--- Problem details ---
An exact transcription of the entries is required, with no images included.

--- Before-and-after page screenshots ---

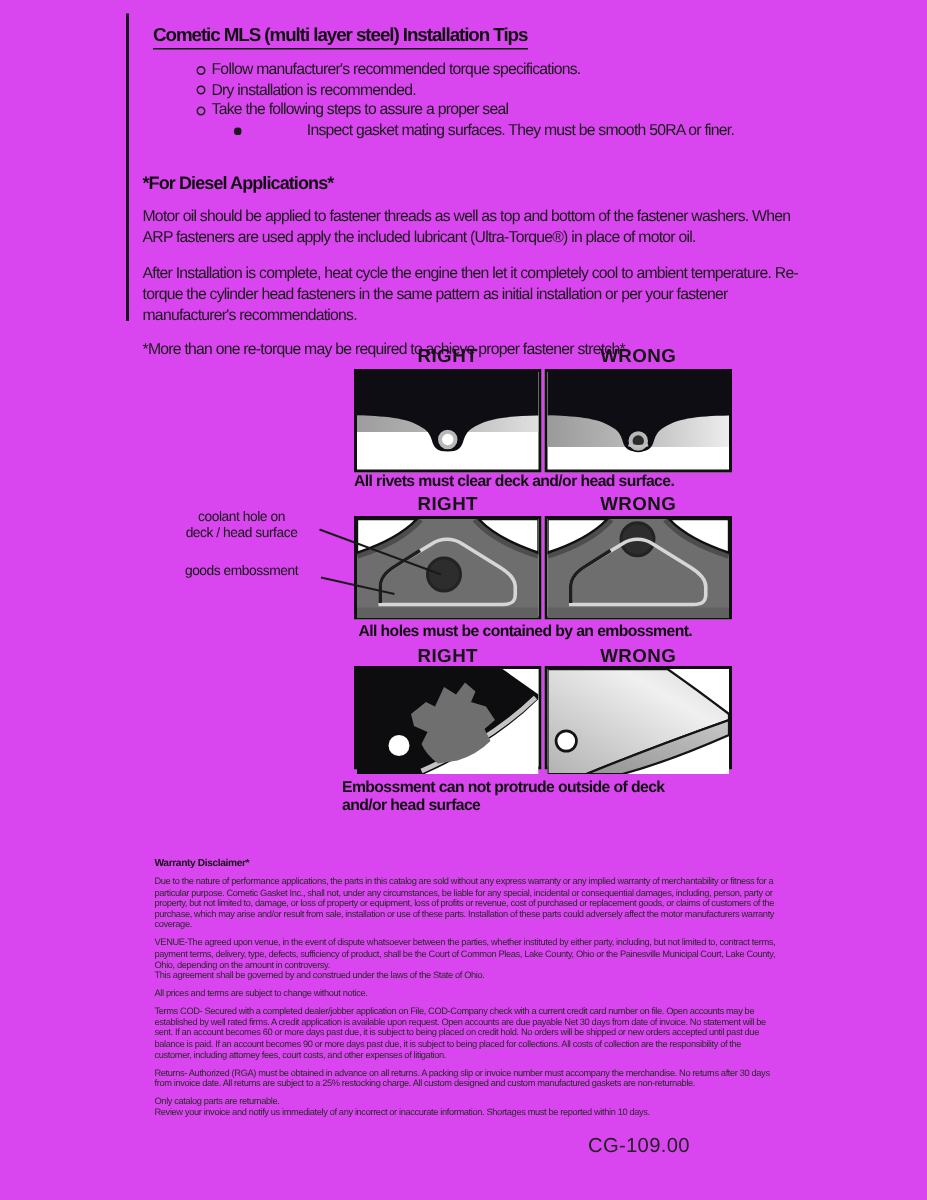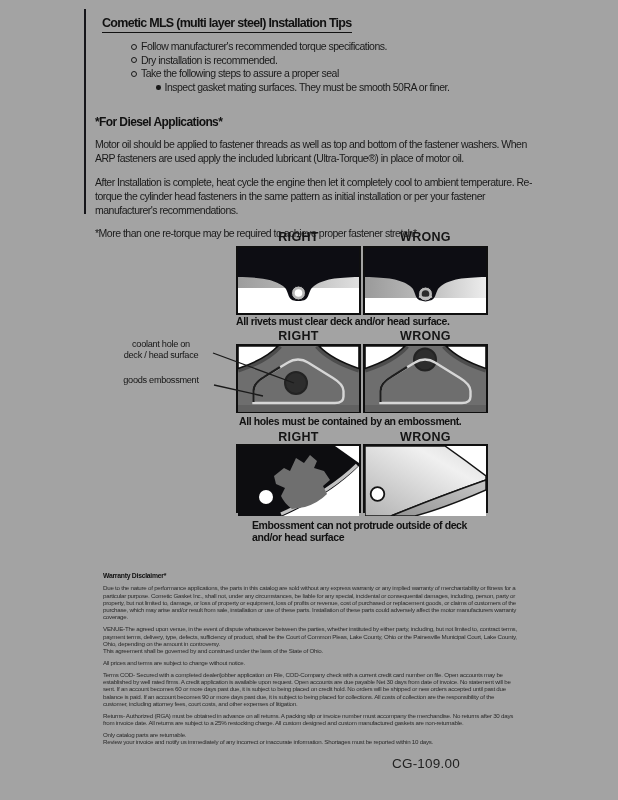"Cometic MLS (multi layer steel)" .page { background: #a3a3a3 -> #d946ef }
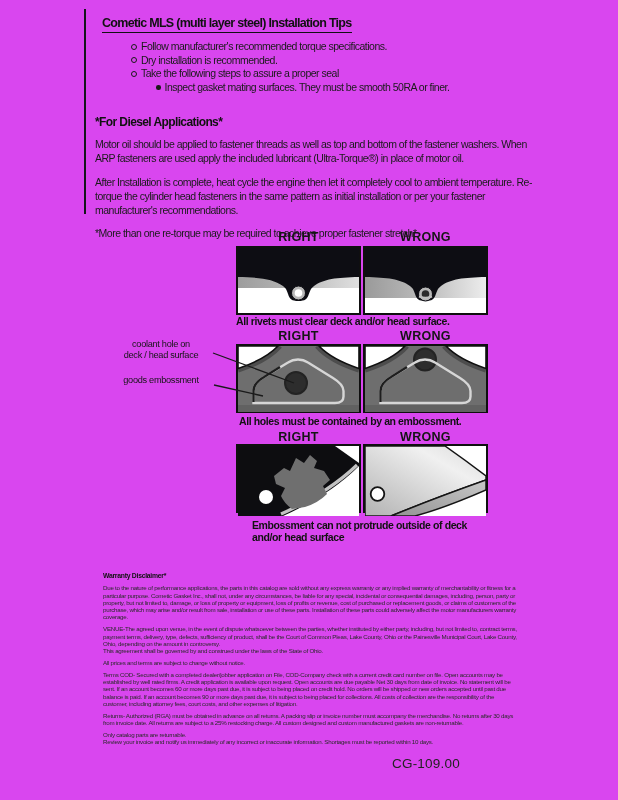"Inspect gasket mating surfaces. They" .brow.sub { gap: none -> 40px }
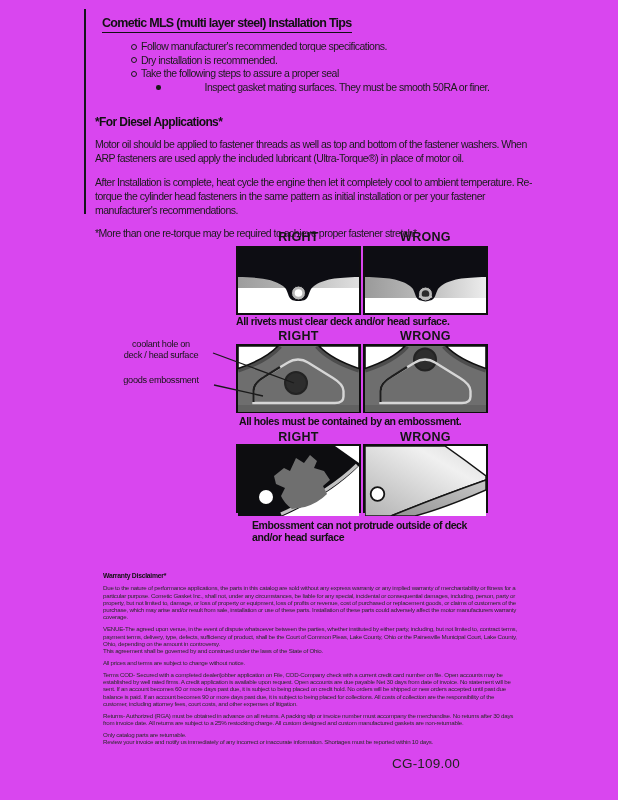"Embossment can not protrude outside" div.abs { left: 252px -> 228px }
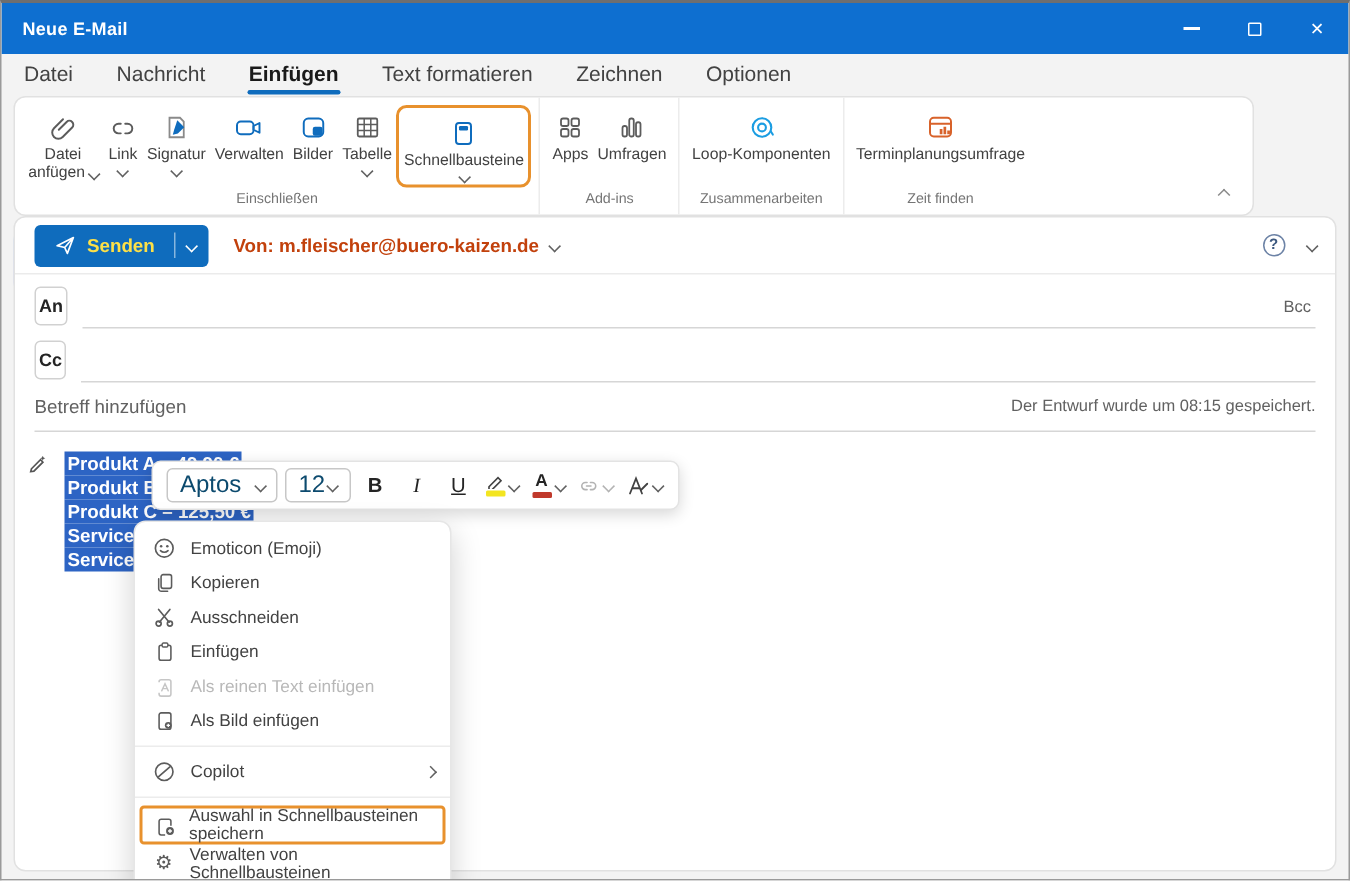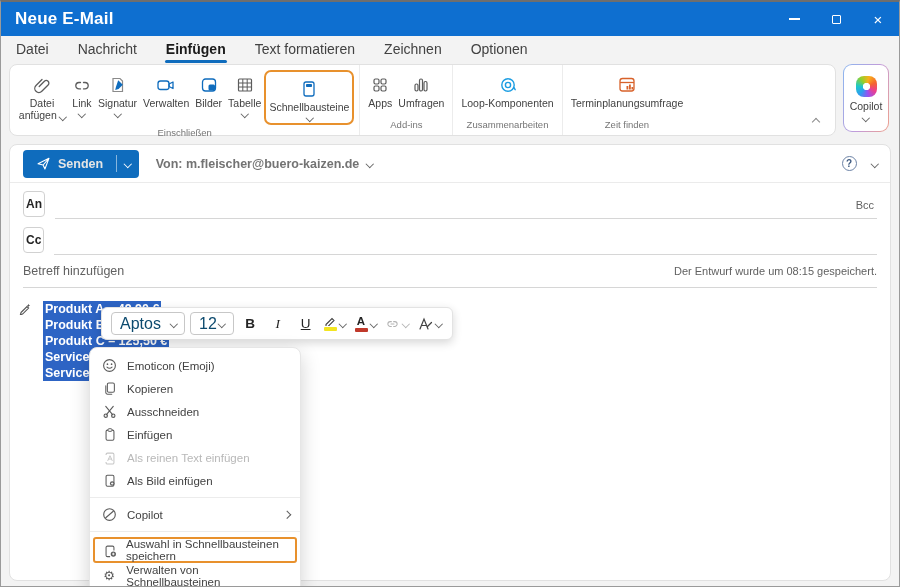"Neue E-Mail" .titlebar .title { font-size: 17px -> 12px }
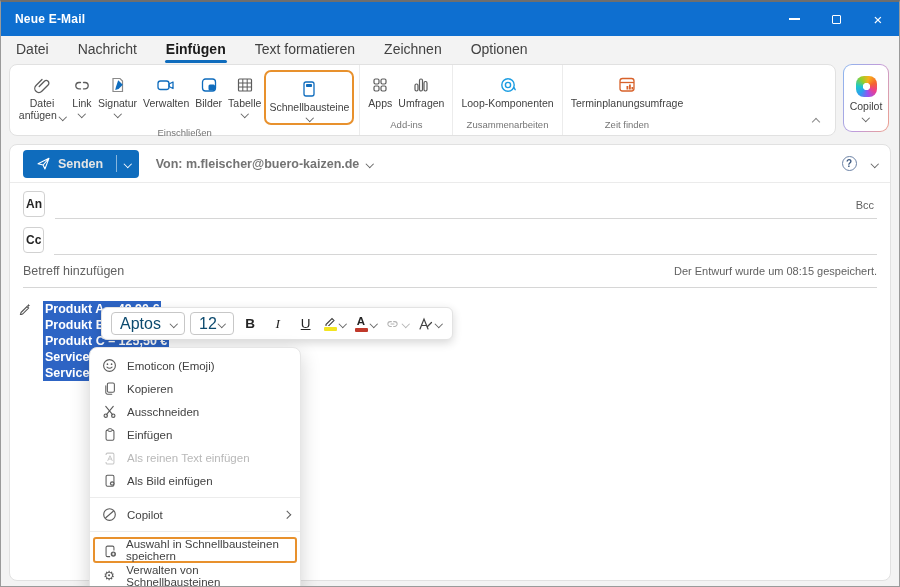"Datei anfügen" .ribbonzone { flex-direction: none -> column }
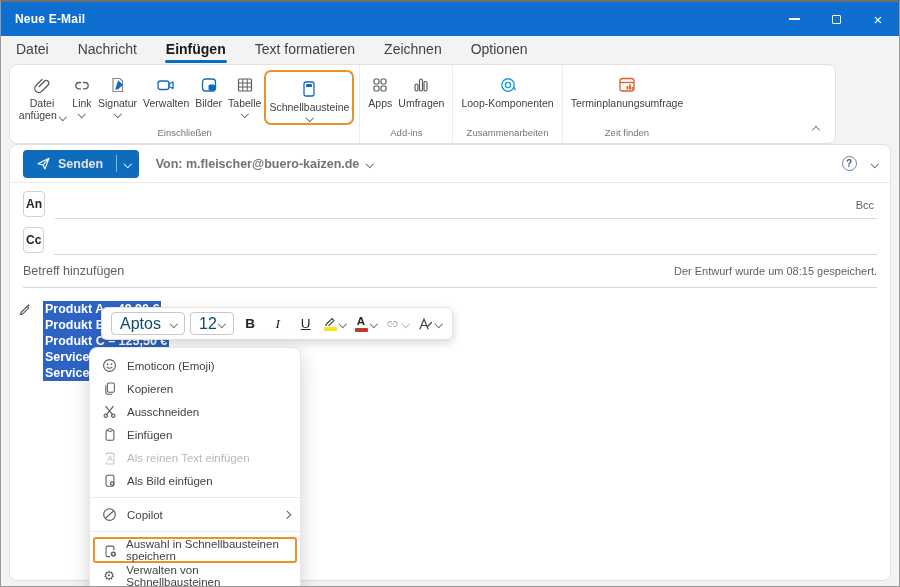"Senden" .send-btn { color: #e5e5e5 -> #fde047 }
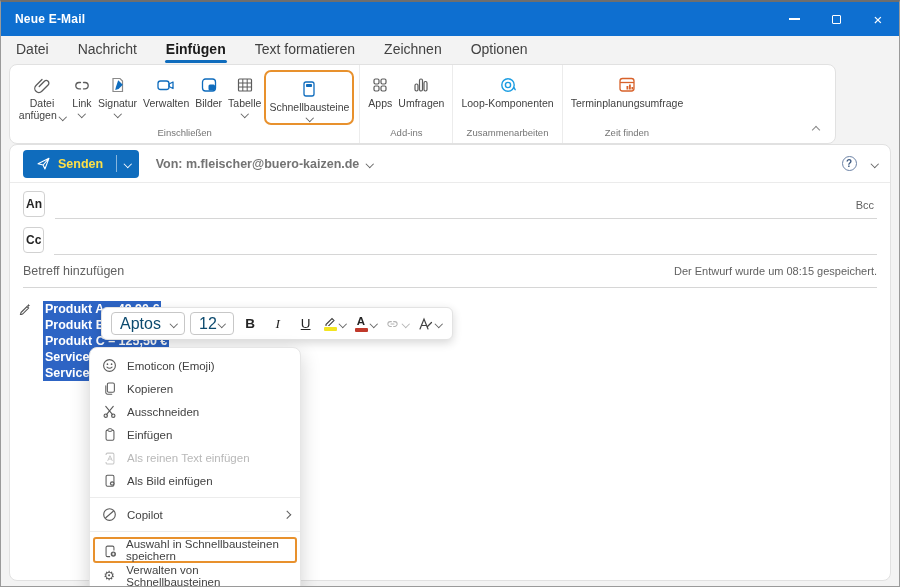"Von: m.fleischer@buero-kaizen.de" .from { color: #737373 -> #c2410c }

--- Written response ---
"Cometic MLS (multi layer steel)" .page { background: #a3a3a3 -> #d946ef }
"Inspect gasket mating surfaces. They" .brow.sub { gap: none -> 40px }
"Embossment can not protrude outside" div.abs { left: 252px -> 228px }
"Neue E-Mail" .titlebar .title { font-size: 17px -> 12px }
"Datei anfügen" .ribbonzone { flex-direction: none -> column }
"Senden" .send-btn { color: #e5e5e5 -> #fde047 }
"Von: m.fleischer@buero-kaizen.de" .from { color: #737373 -> #c2410c }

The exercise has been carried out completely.